Home-page: https://github.com/google/jax
Author: JAX team
Author-email: [email protected]
License: Apache-2.0
Location: /home/mikabell/anaconda3/envs/jax-env/lib/python3.8/site-packages
Requires: importlib-metadata, ml-dtypes, numpy, opt-einsum, scipy
Required-by:
---
Name: jaxlib
Version: 0.4.13+cuda12.cudnn89
Summary: XLA library for JAX
Home-page: https://github.com/google/jax
Author: JAX team
Author-email: [email protected]
License: Apache-2.0
Location: /home/mikabell/anaconda3/envs/jax-env/lib/python3.8/site-packages
Requires: ml-dtypes, numpy, scipy
Required-by:
It looks like you're running a really old version of JAX (0.4.13; the current version is 0.4.31). You'll probably need to update your Python version because 3.8 is no longer supported, and then install the most recent version of JAX (pip install -U "jax[cuda12]") to see if that does the trick!

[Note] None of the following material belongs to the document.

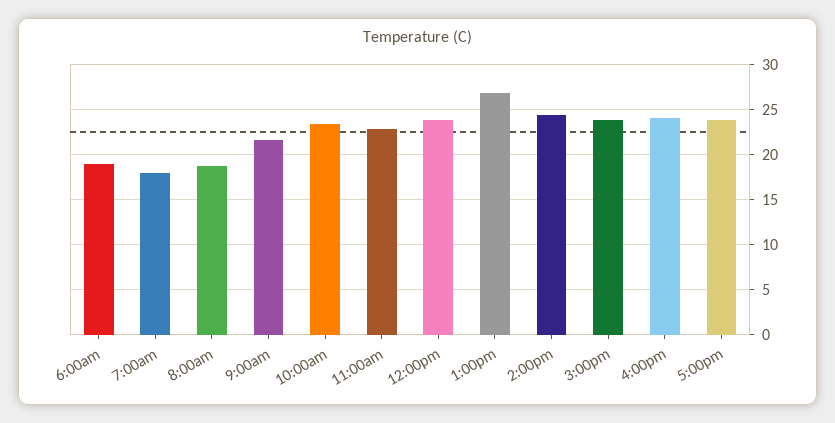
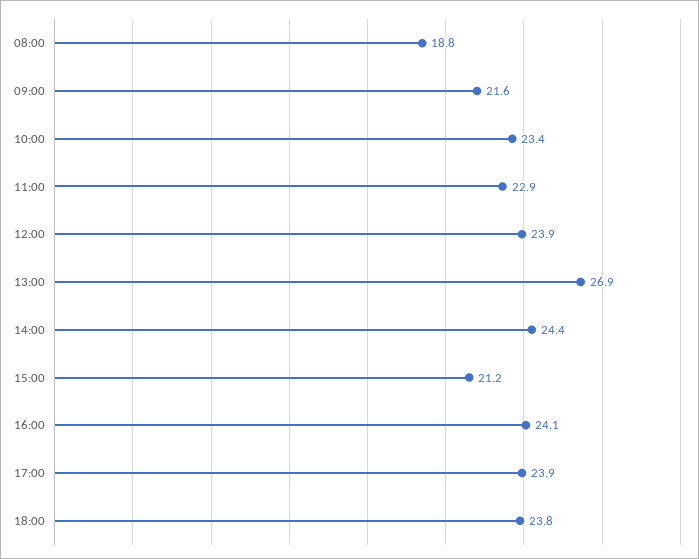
6:00am: 19 -> none
7:00am: 18 -> none
3:00pm: 24 -> 21.2
18:00: none -> 23.8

@dfm Thank you for your response!
It looks like you're running a really old version of JAX (0.4.13; the current version is 0.4.31). You'll probably need to update your Python version because 3.8 is no longer supported, and then install the most recent version of JAX (
pip install -U "jax[cuda12]") to see if that does the trick!
I tried to upgrade into a new version but I only get this after running 'pip install -U "jax[cuda12]"':
pip show jax jaxlib WARNING: Package(s) not found: jaxlib Name: jax Version: 0.4.13 Summary: Differentiate, compile, and transform Numpy code. Home-page: https://github.com/google/jax Author: JAX team Author-email: [email protected] License: Apache-2.0 Location: /home/mikabell/anaconda3/envs/jax-env/lib/python3.8/site-packages Requires: importlib-metadata, ml-dtypes, numpy, opt-einsum, scipy Required-by:
for some reason, it doesn't upgrade
Did you upgrade your Python version? Python 3.8 is no longer supported!
Given the 🎉 reaction, I'm going to hope that you got this sorted out on your end @MikaBell and close this issue. Please feel free to comment or open a new issue if the problem persists!